A guitar once owned by Pink Floyd founder member Syd Barrett is to be sold at auction for charity.

The singer left the band in 1968, as they were about to achieve worldwide recognition, and lived in the basement of his mother’s house in Hills Road in Cambridge.

He died of pancreatic cancer in 2006 at the age of 60.

Barrett mentioned the 12-string Yamaha acoustic guitar in a 1971 interview with Rolling Stone magazine.

“It’s my new 12-string guitar,” said the musician, born Roger Keith Barrett.

“I’m just getting used to it.

“I polished it yesterday.”

Barrett recorded two solo albums.

His mental deterioration was blamed on drugs and he became a recluse.

The guitar is being sold by his nephew, Mark Barrett, 57, with proceeds to be split evenly between mental health charity Mind and the Arthur Rank Hospice in Cambridgeshire.

The instrument, being sold together with a copy of the Rolling Stone magazine, has a pre-sale estimate of between £5,000 and £10,000.

Mark Barrett said the guitar was stored with his father, Alan Barrett – Syd’s brother – after the Hills Road house was sold in 1974.

He said his uncle “never collected the guitar” and his father “continued to store it over three subsequent house moves, eventually offering it to me” after Syd’s death.

“I finally collected it from my father’s house in November of 2020, shortly before he died,” he said.

“Unfortunately, I never got to know my uncle Roger, though I would have loved to, but he was a recluse in his later years.”

The guitar has a serial number of 1090448 with a date code for October 21, 1969.

Also up for auction at Cheffins in Cambridge is what is believed to be the last artwork created by Syd Barrett.

The watercolour and pencil drawing is titled Still Life With Lemons And Green Bottles, and is initialled and dated “RB Jan – 06”.

Drawn just months before his death, it was discovered at his home in Margaret’s Square, Cambridge, where he lived for the last three decades of his life.

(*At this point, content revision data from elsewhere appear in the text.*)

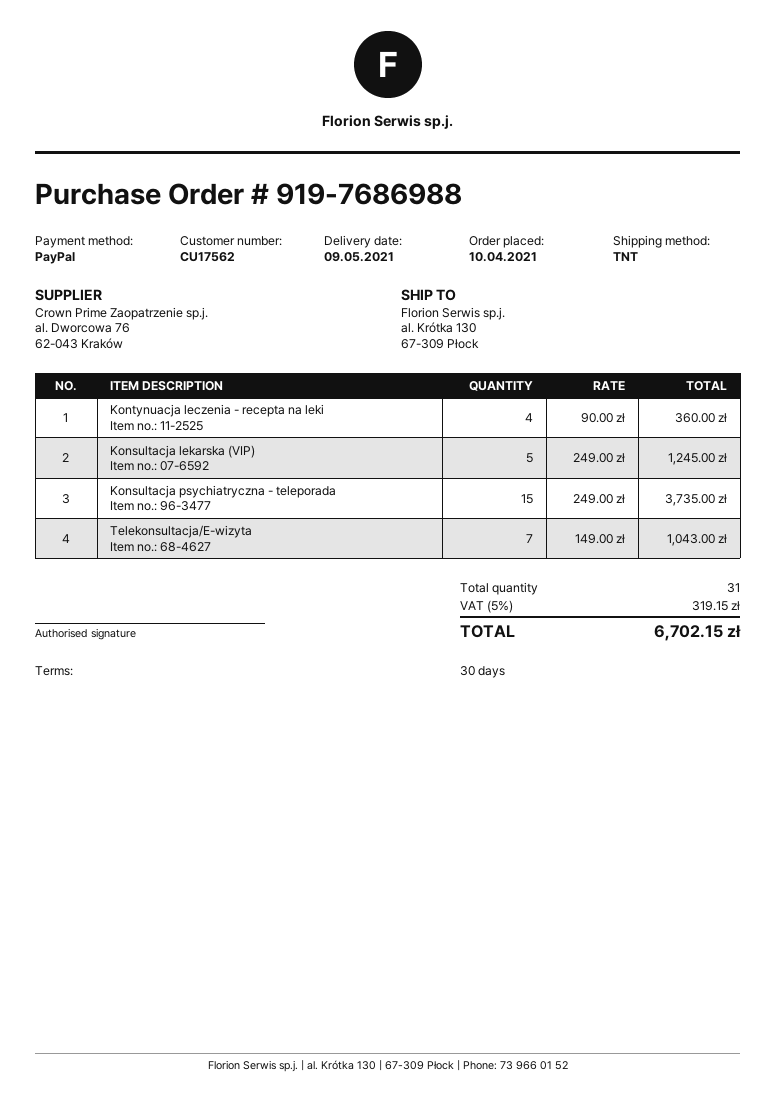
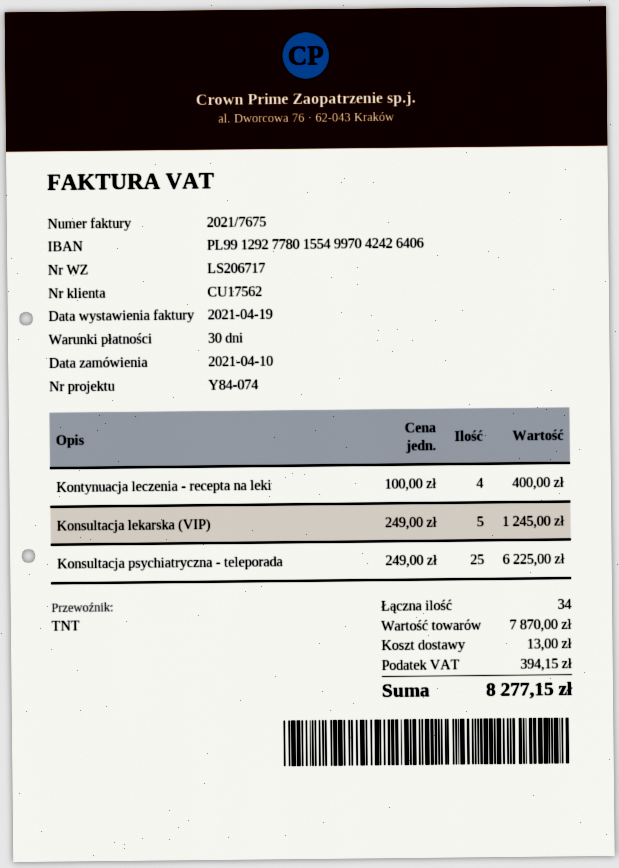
Kontynuacja leczenia - recepta na leki: 4 x 90.00 = 360.00 -> 4 x 100.00 = 400.00
Konsultacja psychiatryczna - teleporada: 15 x 249.00 = 3735.00 -> 25 x 249.00 = 6225.00
Telekonsultacja/E-wizyta: 7 x 149.00 = 1043.00 -> none
total quantity: 31 -> 34
shipping: none -> 13.00
tax: 319.15 -> 394.15
total: 6702.15 -> 8277.15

It first went under the hammer at Cheffins as part of the sale of the contents of his home in 2006, and is now being sold by a private collector with a pre-sale estimate of £4,000 to £6,000.

Martin Millard, director at Cheffins, said: “Syd Barrett still has a cult-like status as one of the greatest icons in the world of music.

“Syd’s Pink Floyd years were turbulent, marred by drug addiction and struggles with his mental health; however, when he retired to Cambridge, he became a recluse.

“His lack of public presence in his later years only went to add to the intrigue which still surrounds him.

“It therefore seems incredibly fitting that Mark Barrett has chosen to support both Mind and the Arthur Rank Hospice with the proceeds of the sale.”

He said the lots are “sure to be of keen interest to his global army of superfans”, adding that Barrett “frequently destroyed any artworks he made once they were finished” so the painting is “a significant item”.

Also part of the auction are a garden table and four chairs that were home-made by Barrett; a Cambridgeshire High School for Boys photograph from 1959, featuring Barrett, Roger Waters and Storm Thorgerson; and a Cantabrigian programme for She Stoops To Conquer from 1961, featuring Barrett as Tom Twist.

The auction will take place on Thursday, October 28.